(ENTRIES PROVIDED)

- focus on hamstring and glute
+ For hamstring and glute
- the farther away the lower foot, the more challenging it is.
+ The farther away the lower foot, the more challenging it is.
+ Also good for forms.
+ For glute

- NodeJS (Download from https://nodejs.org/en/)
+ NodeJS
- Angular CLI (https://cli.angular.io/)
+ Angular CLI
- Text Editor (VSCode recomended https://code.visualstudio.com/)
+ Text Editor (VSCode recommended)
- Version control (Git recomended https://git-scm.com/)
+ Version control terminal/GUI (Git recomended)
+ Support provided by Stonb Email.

(End ENTRIES PROVIDED)
(ENTRIES PROVIDED)

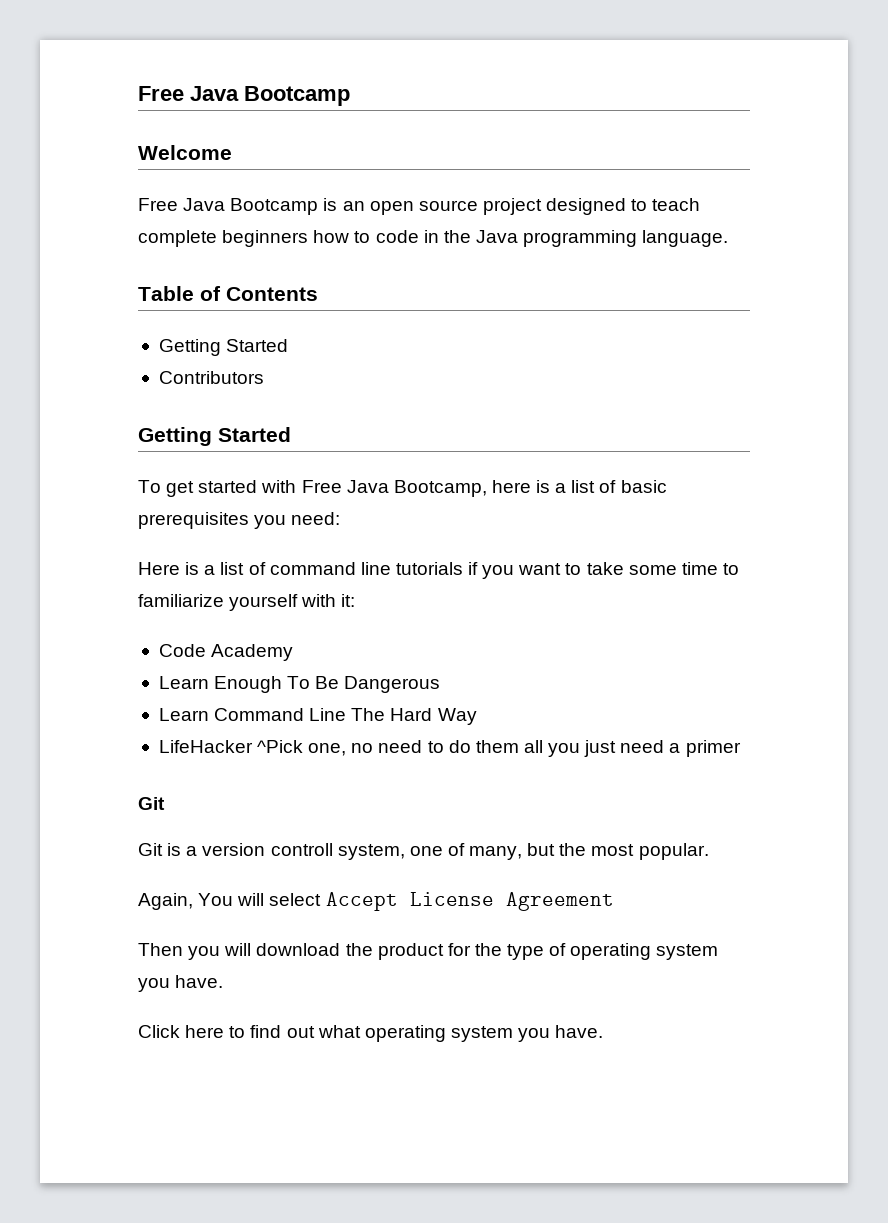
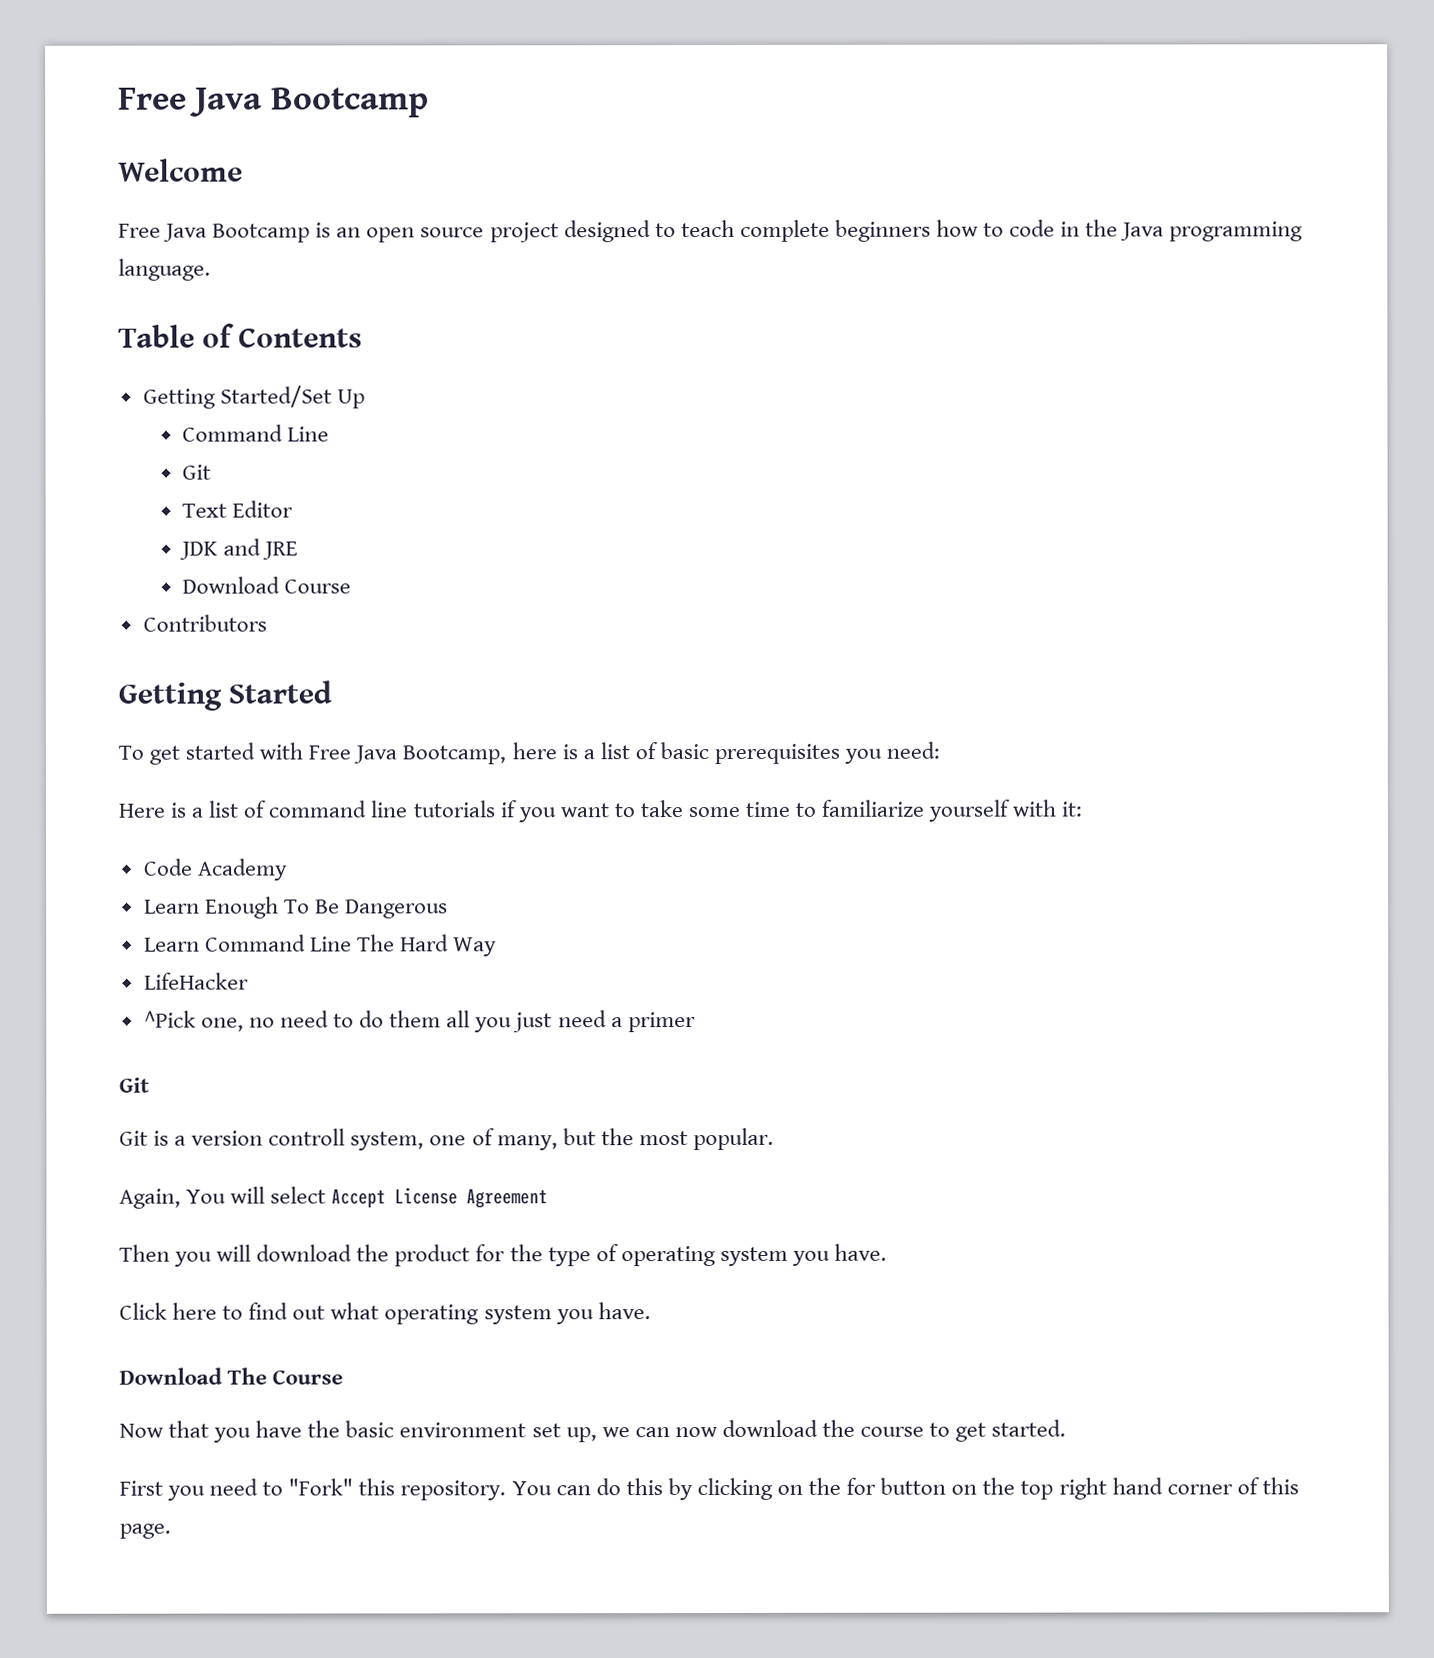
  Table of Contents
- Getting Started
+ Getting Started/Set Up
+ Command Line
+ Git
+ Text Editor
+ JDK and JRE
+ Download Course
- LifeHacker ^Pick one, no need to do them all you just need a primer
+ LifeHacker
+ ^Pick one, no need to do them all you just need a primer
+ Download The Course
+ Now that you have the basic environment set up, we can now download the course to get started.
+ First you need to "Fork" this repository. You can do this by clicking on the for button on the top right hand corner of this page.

(End ENTRIES PROVIDED)

● WHAT IS EXPECTED
In these entries, some lines may contain the string "challenging". Give the number of such lines and nothing more.

● FINISHED TASK
2